В назначенный день малый Фраерман прется в военкомат, нафаршированный устными инструкциями Моргунова, с повесткой на кармане и знанием шести иностранных языков в своей больной голове, которая никак не может понять: если ей нельзя в институт, почему можно в армию? А перед медкомиссией штатский дежурный с повязкой между плечом и перстнем намекает Фраерману, чтоб он снял тапочки и маршировал по коридору босиком, привыкая к тяготам армейской жизни. Но Фраерман ни за что не хочет расставаться со своими шкарами, может, золото в них зарыл или носки у него дырявые — кому какое дело? Тем более, если у него есть обязанность защищать родину, так Конституция дала ему кое-какие права и в том числе, ходить у ботинках. И вообще, не пошел бы этот самый штатский, мягко говоря, на хутор бабочек ловить?
От такой наглости дежурный даже не дерется, а просто не знает, что ему делать. Он два дня стоит здесь с наглым видом и после его слов все призывники вылетают из тапочек, словно в них лежат взрывпакеты. А тут такое налицо дезертирство, что этот с повязкой бежит к настоящему дежурному майору и гонит ему о бунте в коридоре перед медкомиссией. Майор, смачно отматюкавшись, перестает рисовать чертиков в блокноте и прется впереди штатского подавлять фраерманское восстание. И с ходу обрушивает на будущего воина Фраермана такие слова, которых нет в разговорниках наших потенциальных противников.

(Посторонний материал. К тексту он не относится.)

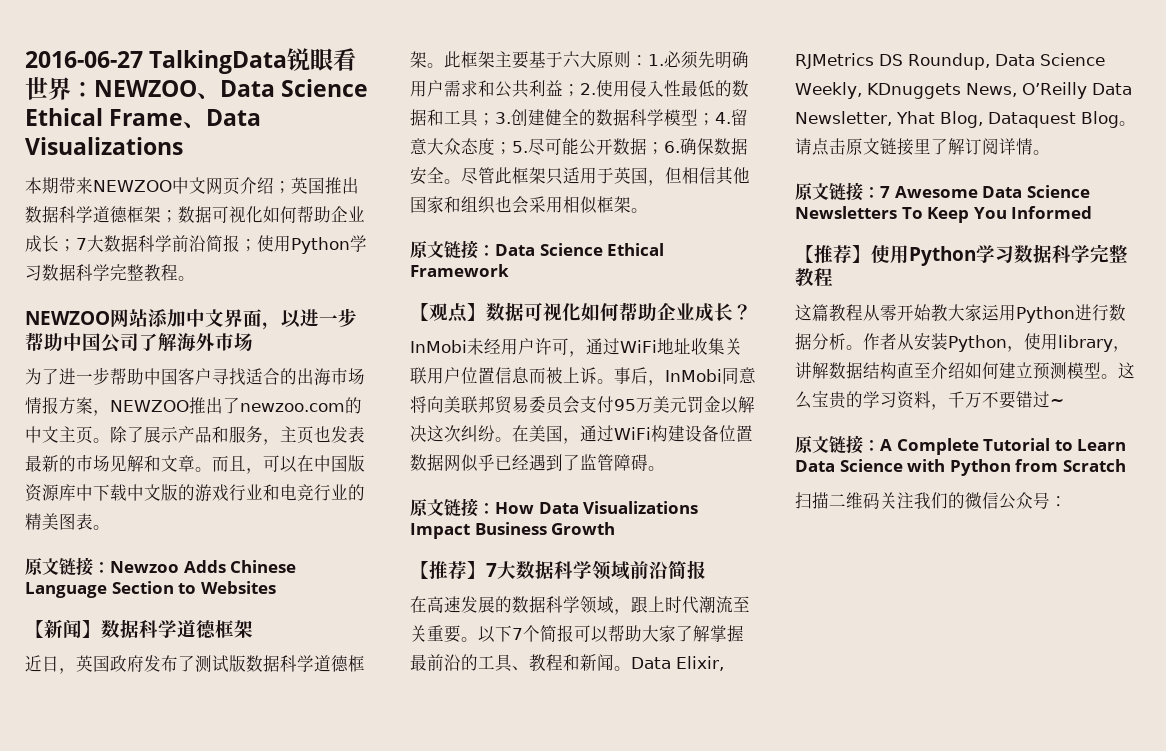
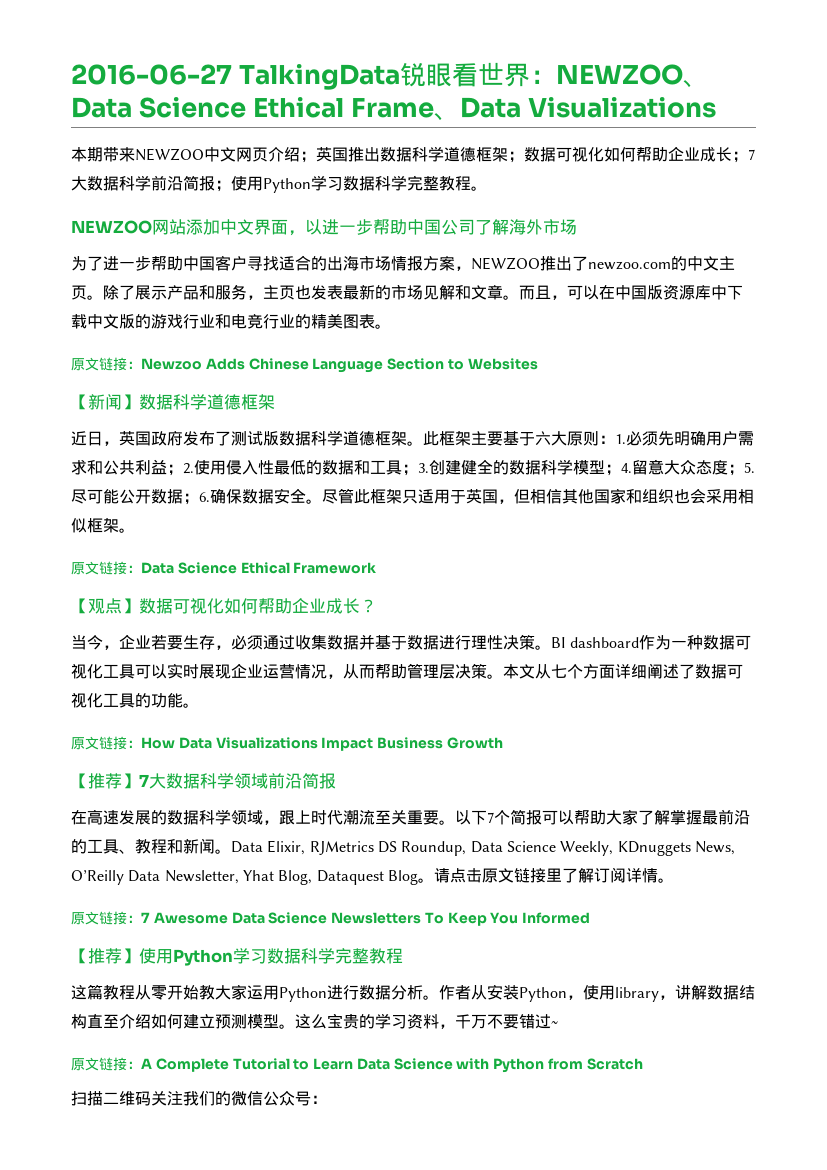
[410,338,742,357] [410,367,756,386] [410,396,755,414] [410,425,753,444] [410,454,648,472] InMobi未经用户许可，通过WiFi地址收集关联用户位置信息而被上诉。事后，InMobi同意将向美联邦贸易委员会支付95万美元罚金以解决这次纠纷。在美国，通过WiFi构建设备位置数据网似乎已经遇到了监管障碍 -> [71,634,752,650] [71,663,743,679] [71,692,183,708] 当今，企业若要生存，必须通过收集数据并基于数据进行理性决策。BI dashboard作为一种数据可视化工具可以实时展现企业运营情况，从而帮助管理层决策。本文从七个方面详细阐述了数据可视化工具的功能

Майор где-то в глубине души понимает, что такой наглый малый просто обязан отправиться служить туда, где волосы начинают улетать с башки без помощи цирюльника. Так Фраерман же этого догнать не хочет, он вообще не согласный примерять портянку. Поэтому призывник рассказывает майору все, что он думает за него и догадывается за его маму. Но если Фраерман не хочет попасть в армию, майор наоборот очень желает оставаться в военкомате, где он катается, как импортный голландский сыр «паризьен» в оливковом греческом масле. И он сыплет на будущего защитника родины такие угрозы, от которых бы сам упал в обморок. Но наглый малый на них не ведется, а гнет свою линию в нужную Моргунову сторону психоневрологического диспансера. И попадает туда вместе с так и не снятыми шузами и направлением военкомата. За малым Фраерманом закрываются двери с решетками и он начитает бояться психов. А потом приглядывается до контингента и понимает, что таких нервных настоящие психи сами должны опасаться. Фраерман проводит в этом заведении всего неделю, за которую успел нарычаться на обслуживающий персонал на всю оставшуюся жизнь, получает в уже белый билет красного цвета статью «1О-Б» и пояснения главврача от военной жизни Моргунова, что теперь его в армию не призовет даже великий полководец Устинов.
За полгода энергичной деятельности — от призыва до призыва — Моргунов с генералом Капоном и его экономкой Майкой произвели на свет больше психов, чем это сделала богатая на такие явления одесская природа. А врачи со Слободки грызли локти в недоумении: что за конкуренты объявились у них в этом городе? Потому что наивно полагали, будто только они умеют за бабки лечить от ношения кирзовых сапог и неуставных отношений. И начинают нервничать, с понтом собственные клиенты, так как навалом бывает чего угодно, но только не денег.